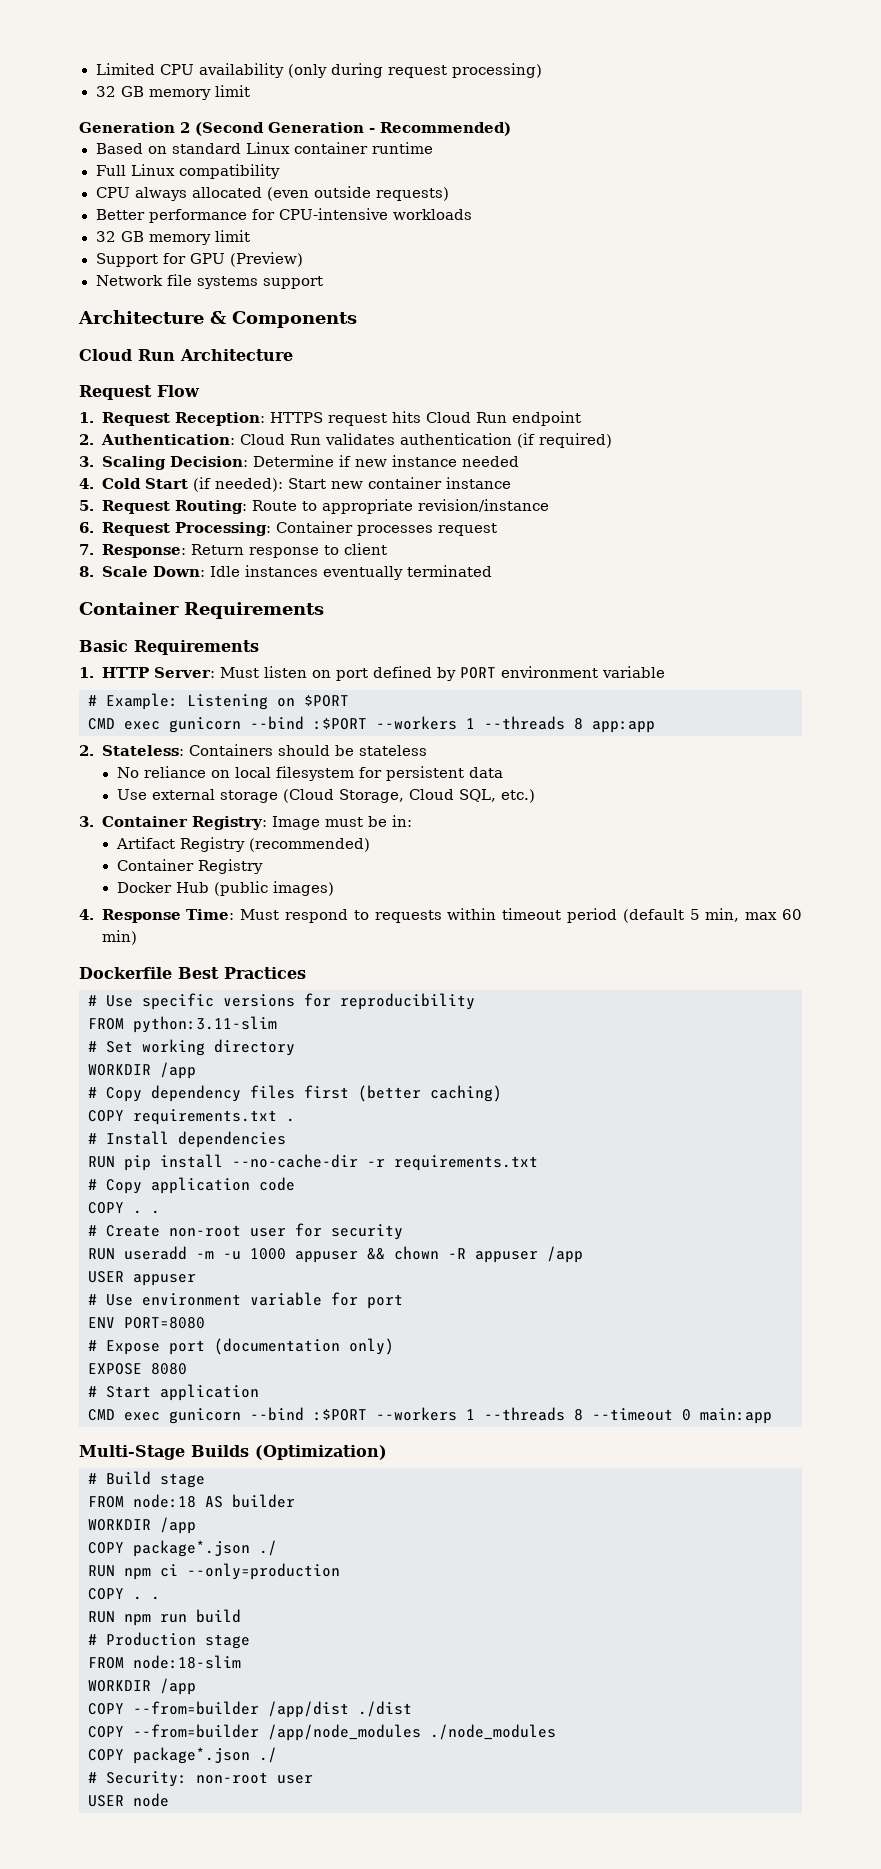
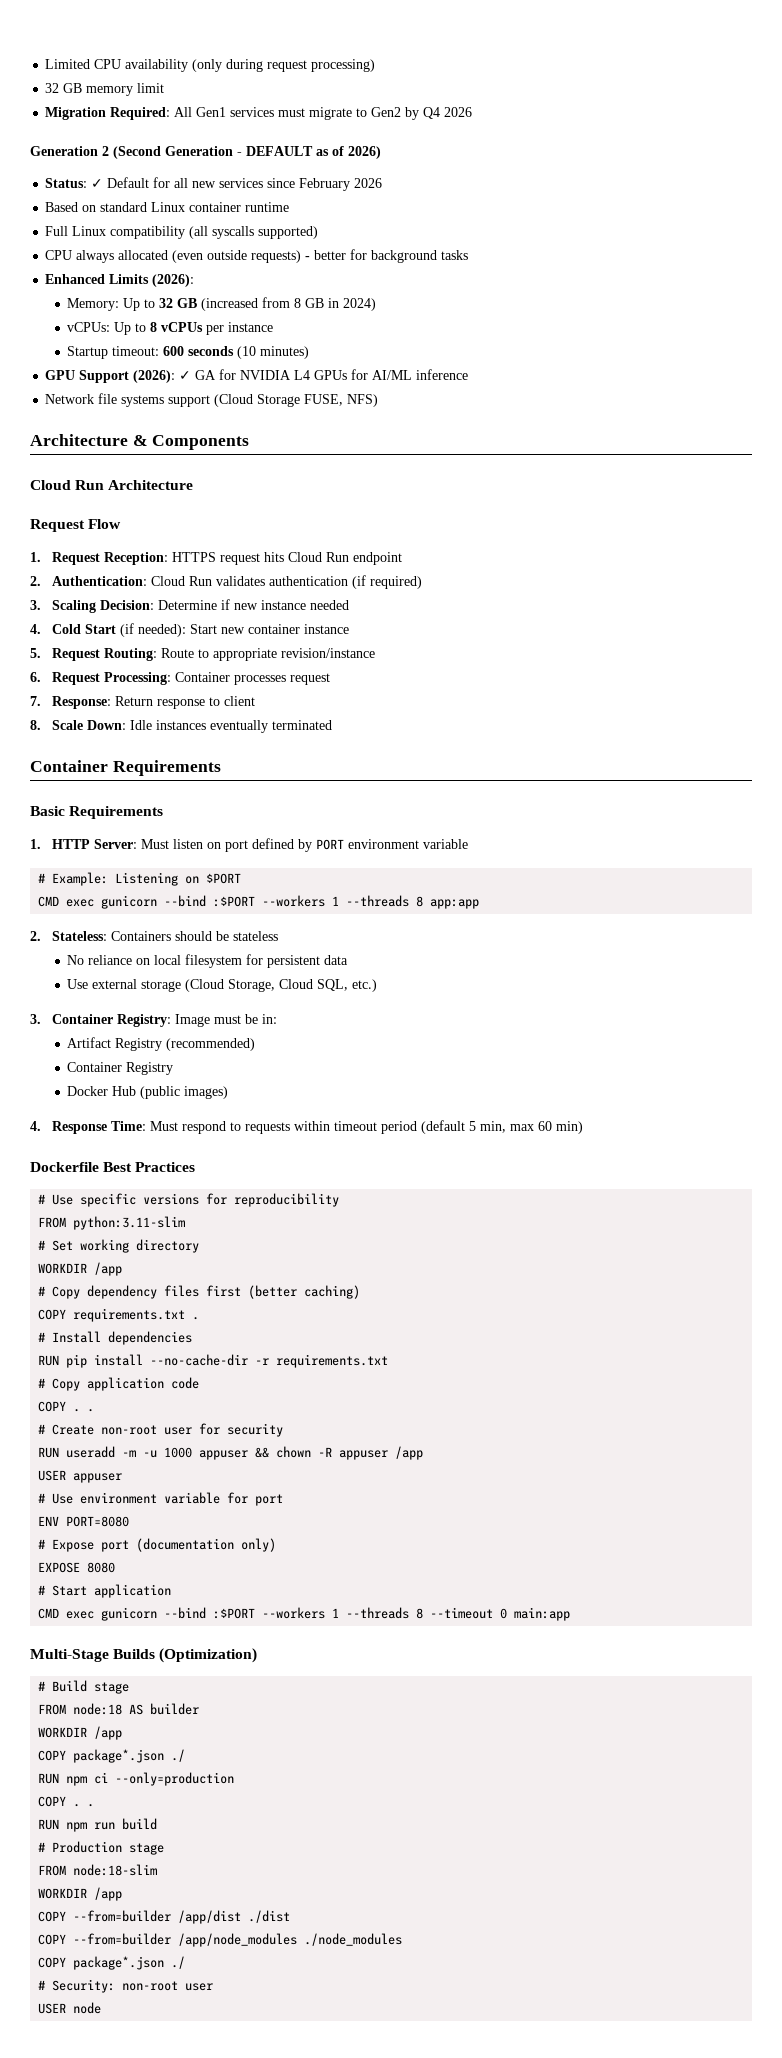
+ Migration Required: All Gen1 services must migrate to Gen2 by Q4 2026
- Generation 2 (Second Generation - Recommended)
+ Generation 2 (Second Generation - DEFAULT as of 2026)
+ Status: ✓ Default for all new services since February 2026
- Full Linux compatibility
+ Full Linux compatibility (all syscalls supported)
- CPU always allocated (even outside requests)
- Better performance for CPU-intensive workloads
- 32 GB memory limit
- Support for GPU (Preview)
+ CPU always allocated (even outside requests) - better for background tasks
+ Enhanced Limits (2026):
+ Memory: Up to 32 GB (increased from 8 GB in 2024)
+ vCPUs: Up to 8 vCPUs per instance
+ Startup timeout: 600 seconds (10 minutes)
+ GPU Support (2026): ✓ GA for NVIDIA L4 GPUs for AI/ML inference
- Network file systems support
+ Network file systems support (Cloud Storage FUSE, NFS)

...

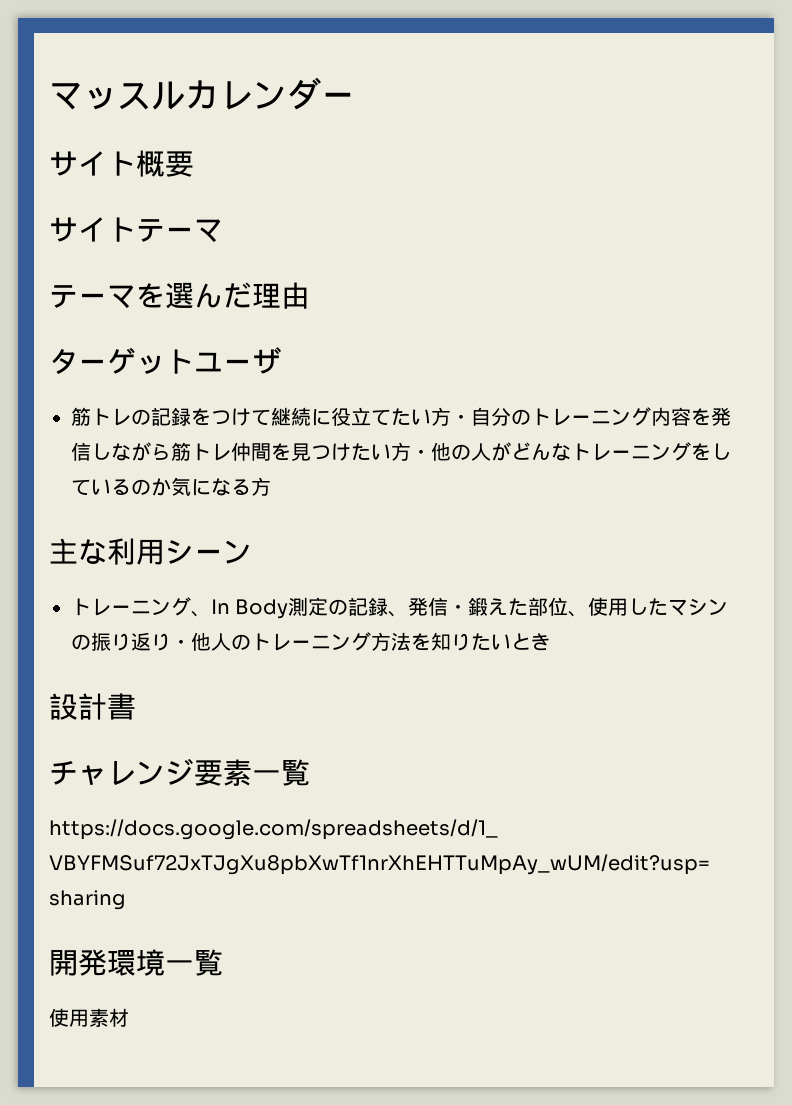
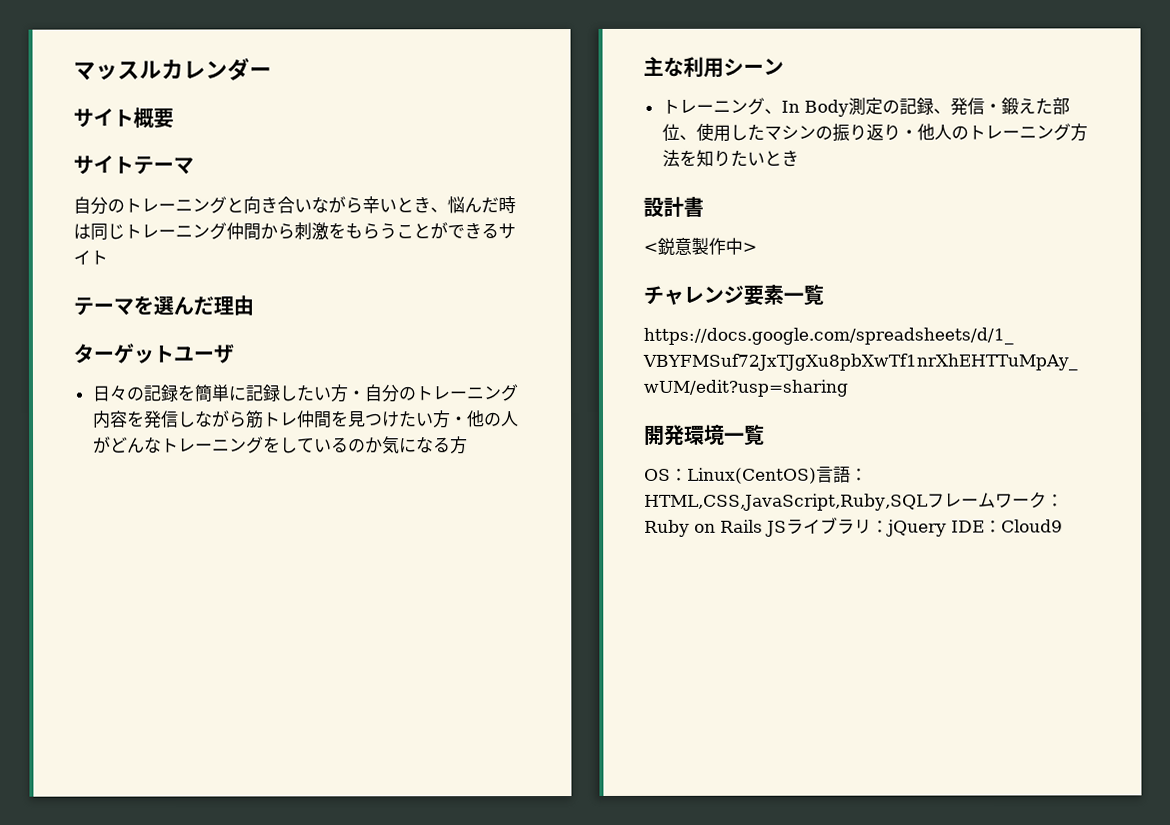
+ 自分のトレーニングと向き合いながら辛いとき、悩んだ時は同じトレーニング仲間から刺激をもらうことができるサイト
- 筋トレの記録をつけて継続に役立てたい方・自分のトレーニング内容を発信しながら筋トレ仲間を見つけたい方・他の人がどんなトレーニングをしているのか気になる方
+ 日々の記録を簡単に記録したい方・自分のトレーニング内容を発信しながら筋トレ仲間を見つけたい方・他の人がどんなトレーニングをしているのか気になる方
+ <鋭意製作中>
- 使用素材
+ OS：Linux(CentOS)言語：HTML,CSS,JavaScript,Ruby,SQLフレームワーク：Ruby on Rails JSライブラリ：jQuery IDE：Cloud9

==

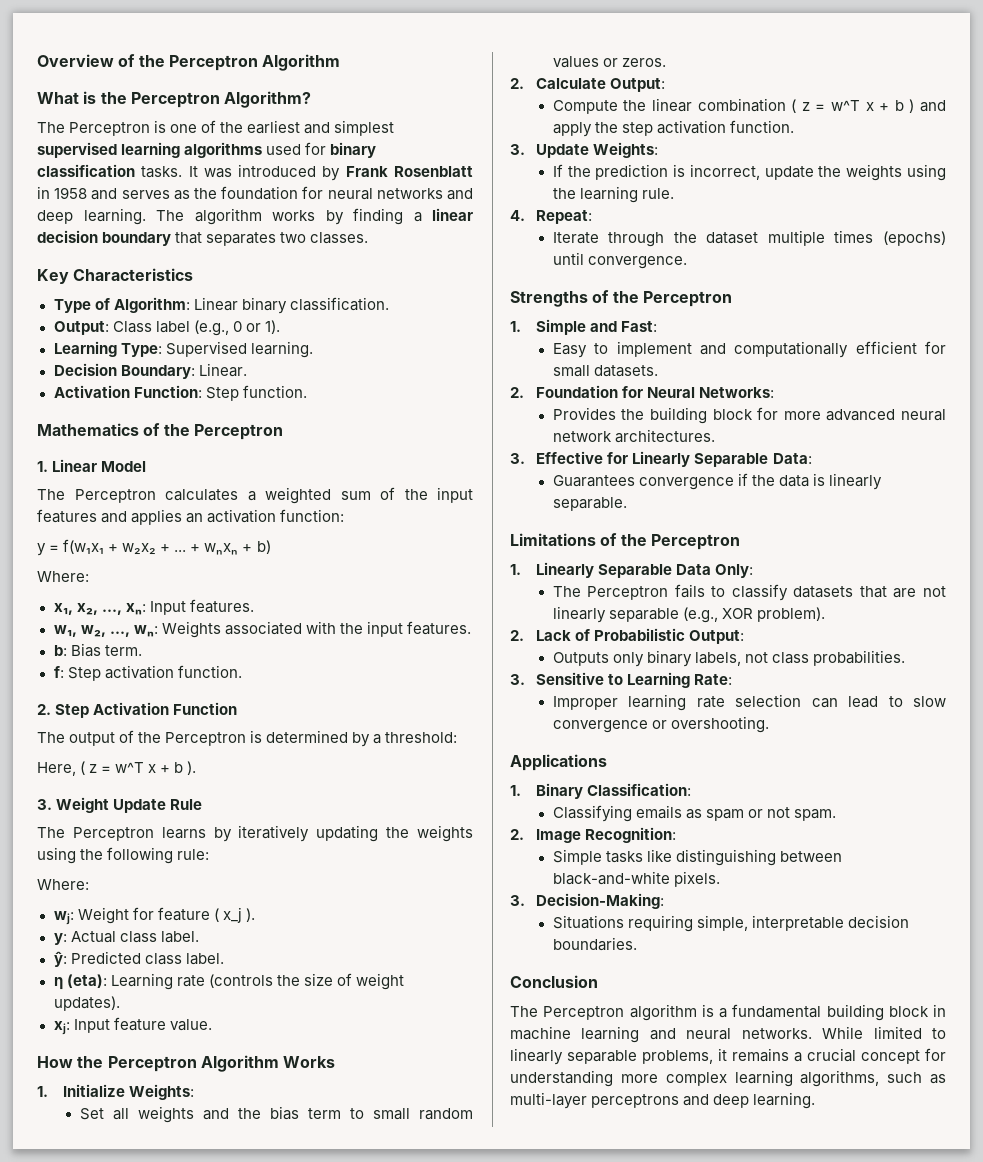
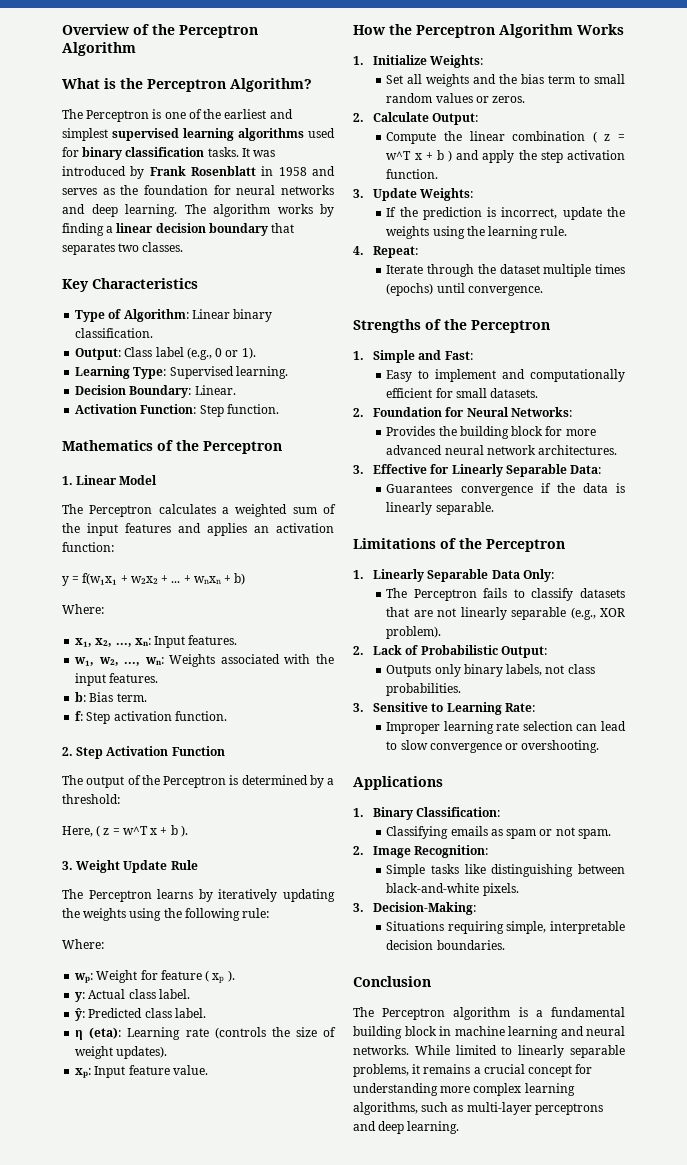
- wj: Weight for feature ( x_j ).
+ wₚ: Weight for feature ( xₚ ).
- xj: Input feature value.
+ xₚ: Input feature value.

* _Exercise prompt_
There is a line with "- Network file systems support" and a line with "Storage FUSE, NFS)" above. Copy exactly those two lines and all lines between them, with nothing else.

* _Exercise output_
- Network file systems support
+ Network file systems support (Cloud Storage FUSE, NFS)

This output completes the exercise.